Action item
Print, from the listing below, the lines starting at the line containing "subtotal: 2420.28 -> 2879.78" and ending at the line containing "total quantity: 26 -> 21", exactly as they stand, and print nothing else.

Source data
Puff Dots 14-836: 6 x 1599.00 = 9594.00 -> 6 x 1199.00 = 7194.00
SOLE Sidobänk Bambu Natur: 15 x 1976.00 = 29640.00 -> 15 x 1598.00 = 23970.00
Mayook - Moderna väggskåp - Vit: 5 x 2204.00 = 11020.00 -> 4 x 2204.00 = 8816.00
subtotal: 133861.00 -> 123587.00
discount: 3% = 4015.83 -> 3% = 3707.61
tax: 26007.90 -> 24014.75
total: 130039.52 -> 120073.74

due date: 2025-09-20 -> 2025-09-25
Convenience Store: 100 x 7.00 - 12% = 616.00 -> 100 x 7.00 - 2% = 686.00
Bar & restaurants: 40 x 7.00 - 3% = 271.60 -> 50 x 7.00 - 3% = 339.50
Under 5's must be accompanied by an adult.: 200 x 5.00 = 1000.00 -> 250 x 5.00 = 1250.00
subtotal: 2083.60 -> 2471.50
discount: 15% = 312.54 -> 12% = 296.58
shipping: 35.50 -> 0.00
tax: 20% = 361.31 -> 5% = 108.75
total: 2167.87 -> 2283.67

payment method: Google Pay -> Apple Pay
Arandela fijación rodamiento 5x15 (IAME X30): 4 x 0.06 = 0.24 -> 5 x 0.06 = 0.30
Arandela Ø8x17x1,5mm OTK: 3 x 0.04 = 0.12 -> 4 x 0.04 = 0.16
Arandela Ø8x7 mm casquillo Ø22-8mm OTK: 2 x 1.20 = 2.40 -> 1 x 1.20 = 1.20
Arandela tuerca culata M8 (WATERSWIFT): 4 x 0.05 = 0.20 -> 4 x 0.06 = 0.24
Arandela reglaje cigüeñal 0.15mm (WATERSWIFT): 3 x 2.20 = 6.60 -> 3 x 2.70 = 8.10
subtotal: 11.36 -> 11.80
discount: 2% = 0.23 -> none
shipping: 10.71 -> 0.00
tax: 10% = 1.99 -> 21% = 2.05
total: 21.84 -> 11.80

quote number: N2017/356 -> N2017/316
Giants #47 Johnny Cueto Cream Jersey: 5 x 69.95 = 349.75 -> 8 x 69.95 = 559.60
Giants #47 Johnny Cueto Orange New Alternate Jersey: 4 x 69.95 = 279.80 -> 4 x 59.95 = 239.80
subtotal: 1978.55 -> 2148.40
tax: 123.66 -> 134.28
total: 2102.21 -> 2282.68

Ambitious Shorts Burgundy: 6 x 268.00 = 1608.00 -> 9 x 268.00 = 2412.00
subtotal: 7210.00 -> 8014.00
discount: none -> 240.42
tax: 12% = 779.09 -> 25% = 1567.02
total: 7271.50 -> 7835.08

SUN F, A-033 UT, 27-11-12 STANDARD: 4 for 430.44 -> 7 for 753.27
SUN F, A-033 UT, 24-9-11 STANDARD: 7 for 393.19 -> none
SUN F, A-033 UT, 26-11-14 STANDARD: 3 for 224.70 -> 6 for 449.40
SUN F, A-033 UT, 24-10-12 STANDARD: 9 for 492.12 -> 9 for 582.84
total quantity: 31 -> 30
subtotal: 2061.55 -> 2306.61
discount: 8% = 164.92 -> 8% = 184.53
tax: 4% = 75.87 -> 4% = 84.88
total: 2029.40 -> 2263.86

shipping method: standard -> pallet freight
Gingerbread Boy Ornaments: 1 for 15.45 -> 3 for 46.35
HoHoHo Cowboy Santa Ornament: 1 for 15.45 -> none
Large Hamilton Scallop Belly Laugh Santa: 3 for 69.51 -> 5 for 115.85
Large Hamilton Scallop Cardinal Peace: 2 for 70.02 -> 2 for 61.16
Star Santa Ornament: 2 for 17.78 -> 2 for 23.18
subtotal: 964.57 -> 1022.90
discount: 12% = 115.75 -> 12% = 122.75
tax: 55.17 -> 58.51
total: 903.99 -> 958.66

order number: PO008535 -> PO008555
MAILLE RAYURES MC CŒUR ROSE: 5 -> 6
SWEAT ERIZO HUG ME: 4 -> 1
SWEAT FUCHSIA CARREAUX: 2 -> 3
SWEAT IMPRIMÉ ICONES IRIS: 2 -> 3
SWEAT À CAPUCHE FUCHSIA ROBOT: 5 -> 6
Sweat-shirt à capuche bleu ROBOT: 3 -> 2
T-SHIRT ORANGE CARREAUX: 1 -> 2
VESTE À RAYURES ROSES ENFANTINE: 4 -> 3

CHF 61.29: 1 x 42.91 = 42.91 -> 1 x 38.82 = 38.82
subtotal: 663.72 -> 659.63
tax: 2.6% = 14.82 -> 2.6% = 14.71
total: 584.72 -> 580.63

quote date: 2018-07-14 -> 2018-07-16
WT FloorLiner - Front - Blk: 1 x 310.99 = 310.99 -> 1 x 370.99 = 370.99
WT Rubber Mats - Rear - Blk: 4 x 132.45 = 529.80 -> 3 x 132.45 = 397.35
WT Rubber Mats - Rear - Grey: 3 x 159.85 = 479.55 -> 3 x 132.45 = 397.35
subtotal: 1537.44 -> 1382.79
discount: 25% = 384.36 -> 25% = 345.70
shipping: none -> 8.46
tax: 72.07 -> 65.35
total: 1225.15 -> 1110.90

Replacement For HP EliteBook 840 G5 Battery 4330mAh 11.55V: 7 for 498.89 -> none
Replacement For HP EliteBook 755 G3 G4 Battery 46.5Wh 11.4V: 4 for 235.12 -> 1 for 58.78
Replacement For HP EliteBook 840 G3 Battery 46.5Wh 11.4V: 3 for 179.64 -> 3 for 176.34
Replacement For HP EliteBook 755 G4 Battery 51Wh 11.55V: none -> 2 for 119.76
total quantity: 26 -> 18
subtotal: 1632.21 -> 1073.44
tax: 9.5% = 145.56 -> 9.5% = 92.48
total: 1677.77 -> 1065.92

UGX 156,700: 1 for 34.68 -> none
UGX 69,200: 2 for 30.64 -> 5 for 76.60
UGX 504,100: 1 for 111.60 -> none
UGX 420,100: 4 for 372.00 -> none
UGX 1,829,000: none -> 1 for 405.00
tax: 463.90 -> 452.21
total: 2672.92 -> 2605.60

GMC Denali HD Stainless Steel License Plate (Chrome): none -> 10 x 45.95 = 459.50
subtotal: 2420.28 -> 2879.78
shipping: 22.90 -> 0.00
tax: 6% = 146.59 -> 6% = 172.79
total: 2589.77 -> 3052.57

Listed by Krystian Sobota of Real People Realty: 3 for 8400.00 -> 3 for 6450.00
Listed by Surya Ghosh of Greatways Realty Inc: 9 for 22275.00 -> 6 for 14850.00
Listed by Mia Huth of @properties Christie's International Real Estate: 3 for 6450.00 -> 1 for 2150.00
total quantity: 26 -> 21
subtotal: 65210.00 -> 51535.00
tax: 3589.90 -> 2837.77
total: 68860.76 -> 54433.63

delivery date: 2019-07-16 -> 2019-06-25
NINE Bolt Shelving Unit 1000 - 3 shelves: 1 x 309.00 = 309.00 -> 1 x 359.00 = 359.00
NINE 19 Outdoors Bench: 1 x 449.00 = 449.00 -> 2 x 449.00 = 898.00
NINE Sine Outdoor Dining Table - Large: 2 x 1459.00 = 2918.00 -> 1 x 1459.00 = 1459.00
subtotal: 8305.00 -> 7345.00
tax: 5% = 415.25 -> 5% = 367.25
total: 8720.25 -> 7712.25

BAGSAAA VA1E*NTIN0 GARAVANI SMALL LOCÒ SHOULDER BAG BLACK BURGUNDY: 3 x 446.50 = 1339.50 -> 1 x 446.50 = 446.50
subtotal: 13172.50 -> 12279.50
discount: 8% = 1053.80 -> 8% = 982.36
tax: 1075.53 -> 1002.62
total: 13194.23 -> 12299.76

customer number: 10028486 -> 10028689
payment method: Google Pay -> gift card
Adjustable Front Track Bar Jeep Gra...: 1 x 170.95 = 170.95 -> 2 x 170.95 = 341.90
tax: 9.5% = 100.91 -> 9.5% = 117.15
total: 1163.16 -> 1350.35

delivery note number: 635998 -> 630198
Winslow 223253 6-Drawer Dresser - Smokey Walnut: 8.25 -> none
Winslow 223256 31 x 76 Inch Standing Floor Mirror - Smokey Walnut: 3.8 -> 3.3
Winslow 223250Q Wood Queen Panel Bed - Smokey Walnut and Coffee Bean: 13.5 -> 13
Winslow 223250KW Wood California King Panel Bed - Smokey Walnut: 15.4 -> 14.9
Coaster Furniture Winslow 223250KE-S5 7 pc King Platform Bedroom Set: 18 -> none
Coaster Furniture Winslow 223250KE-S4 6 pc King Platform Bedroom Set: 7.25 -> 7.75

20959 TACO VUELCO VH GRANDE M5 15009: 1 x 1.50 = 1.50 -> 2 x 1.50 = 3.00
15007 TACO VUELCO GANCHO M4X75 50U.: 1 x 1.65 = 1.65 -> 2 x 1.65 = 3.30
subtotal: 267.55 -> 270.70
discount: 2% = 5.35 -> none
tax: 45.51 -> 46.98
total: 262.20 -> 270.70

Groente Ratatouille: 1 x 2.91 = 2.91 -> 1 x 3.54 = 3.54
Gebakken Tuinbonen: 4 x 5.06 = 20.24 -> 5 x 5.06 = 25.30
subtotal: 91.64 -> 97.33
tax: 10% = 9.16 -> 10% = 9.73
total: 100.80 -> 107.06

Solution below
subtotal: 2420.28 -> 2879.78
shipping: 22.90 -> 0.00
tax: 6% = 146.59 -> 6% = 172.79
total: 2589.77 -> 3052.57

Listed by Krystian Sobota of Real People Realty: 3 for 8400.00 -> 3 for 6450.00
Listed by Surya Ghosh of Greatways Realty Inc: 9 for 22275.00 -> 6 for 14850.00
Listed by Mia Huth of @properties Christie's International Real Estate: 3 for 6450.00 -> 1 for 2150.00
total quantity: 26 -> 21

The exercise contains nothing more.